El entorno proetarra convierte un golpe de chapa en un accidente y denuncia la dispersión de los presos

El siniestro se produjo camino de una cárcel a la que Francia acerca a los reclusos terroristas

Una concentración de familiares de la asociación Etxerat
Una concentración de familiares de la asociación Etxerat

El entorno proetarra se ha apresurado a anunciar que se ha producido un nuevo accidente de tráfico con motivo de las “largas” distancias que deben recorrer familiares y amigos para visitar a los presos de la banda. En este caso precisamente a la cárcel de Mont de Marsan, en la que las autoridades francesas han acercado a los reclusos al País Vasco.
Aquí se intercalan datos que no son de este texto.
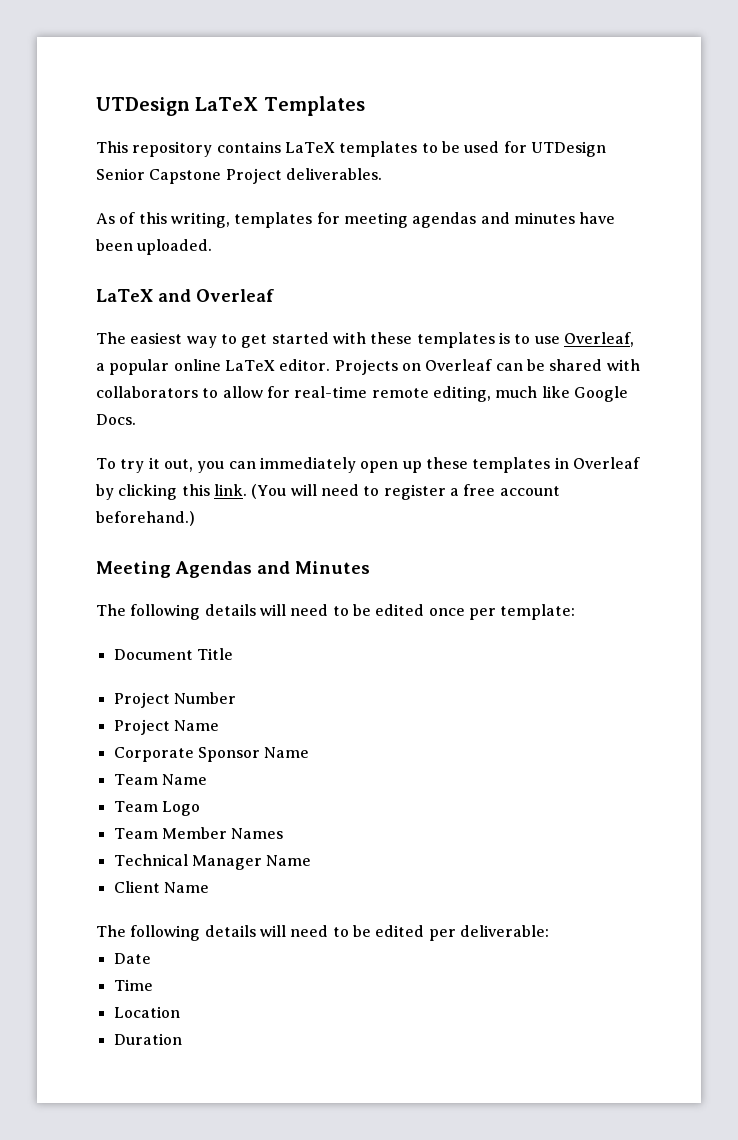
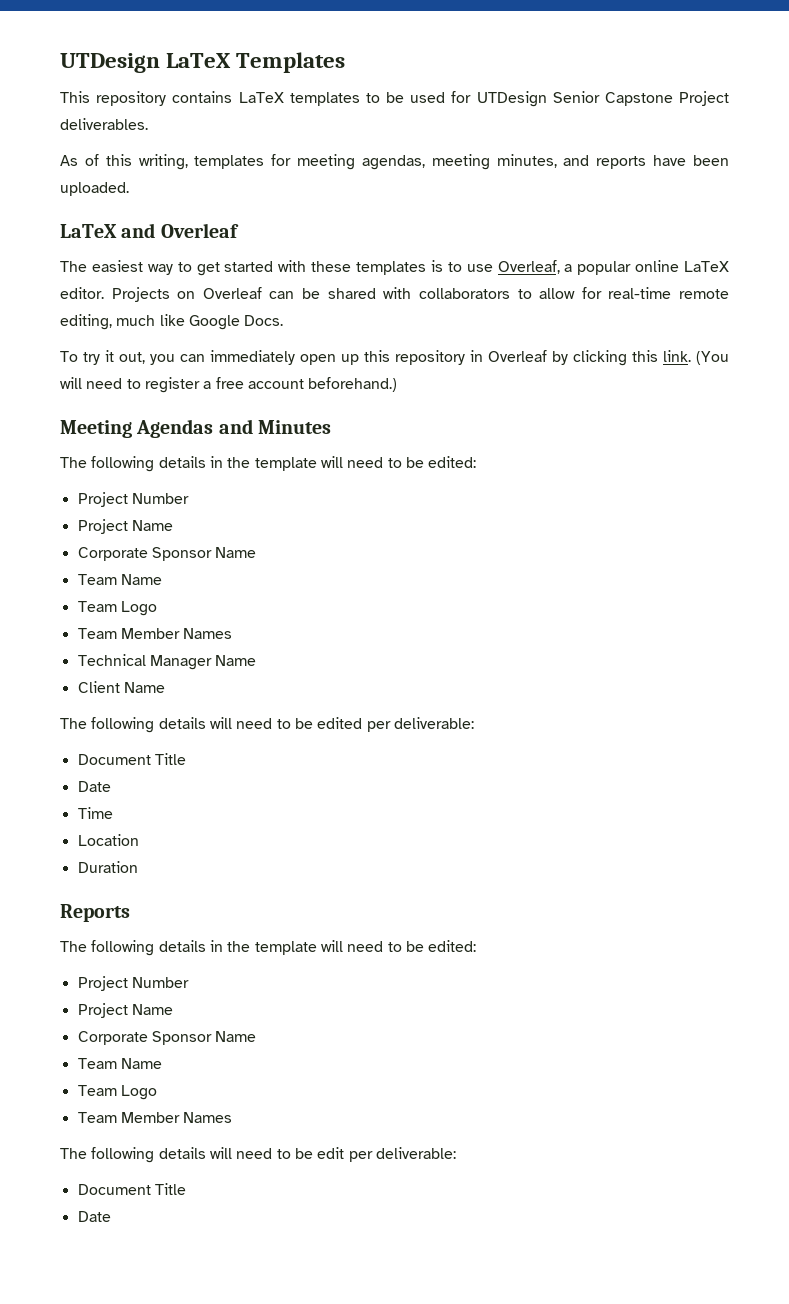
- As of this writing, templates for meeting agendas and minutes have been uploaded.
+ As of this writing, templates for meeting agendas, meeting minutes, and reports have been uploaded.
- To try it out, you can immediately open up these templates in Overleaf by clicking this link.
+ To try it out, you can immediately open up this repository in Overleaf by clicking this link.
  Meeting Agendas and Minutes
- The following details will need to be edited once per template:
- Document Title
+ The following details in the template will need to be edited:
  The following details will need to be edited per deliverable:
+ Document Title
+ Reports
+ The following details in the template will need to be edited:
+ Project Number
+ Project Name
+ Corporate Sponsor Name
+ Team Name
+ Team Logo
+ Team Member Names
+ The following details will need to be edit per deliverable:
+ Document Title
+ Date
La asociación Etxerat, que reúne a familiares de los reclusos etarras, ha informa de que un “allegado del preso político de Azpeitia, Josu Urbieta Alkorta, que se encuentra encarcelado en la prisión de Mont de Marsan, sufrió un accidente de tráfico el pasado 18 de diciembre, cuando se dirigía a visitarle”.

A continuación narran lo que ya convierten en “siniestro”: “o tuvo lugar a las 5.40, en la carretera que une Cestona y Zumaya, en el entorno de la gasolinera, cuando en una maniobra con varios vehículos implicados, el vehículo del allegado del preso azpeitiarra golpeó por detrás a otro vehículo”.

“Tras el siniestro, que afortunadamente no provocó daños graves, el amigo del preso vasco tuvo que continuar el viaje en otro vehículo y pudo realizar la visita”. En definitivas, un golpe de chapa.

Y aprovechan para asegurar que “este accidente eleva a nueve el número de siniestros padecidos por familiares y allegados de presos vascos, al ir o volver de realizar visitas a prisión, a lo largo de 2019”.

“Es urgente acabar con la condena que se impone a familiares y allegados de los presos vascos, reconocer a las personas muertas con motivo de la dispersión y es imprescindible acercar a todas las y los presos a Euskal Herria, para que no vuelvan a suceder accidentes como éste último”. Y, como es habitual, de las víctimas, que van a visitar a sus familiares a sus tumbas, ni una palabra.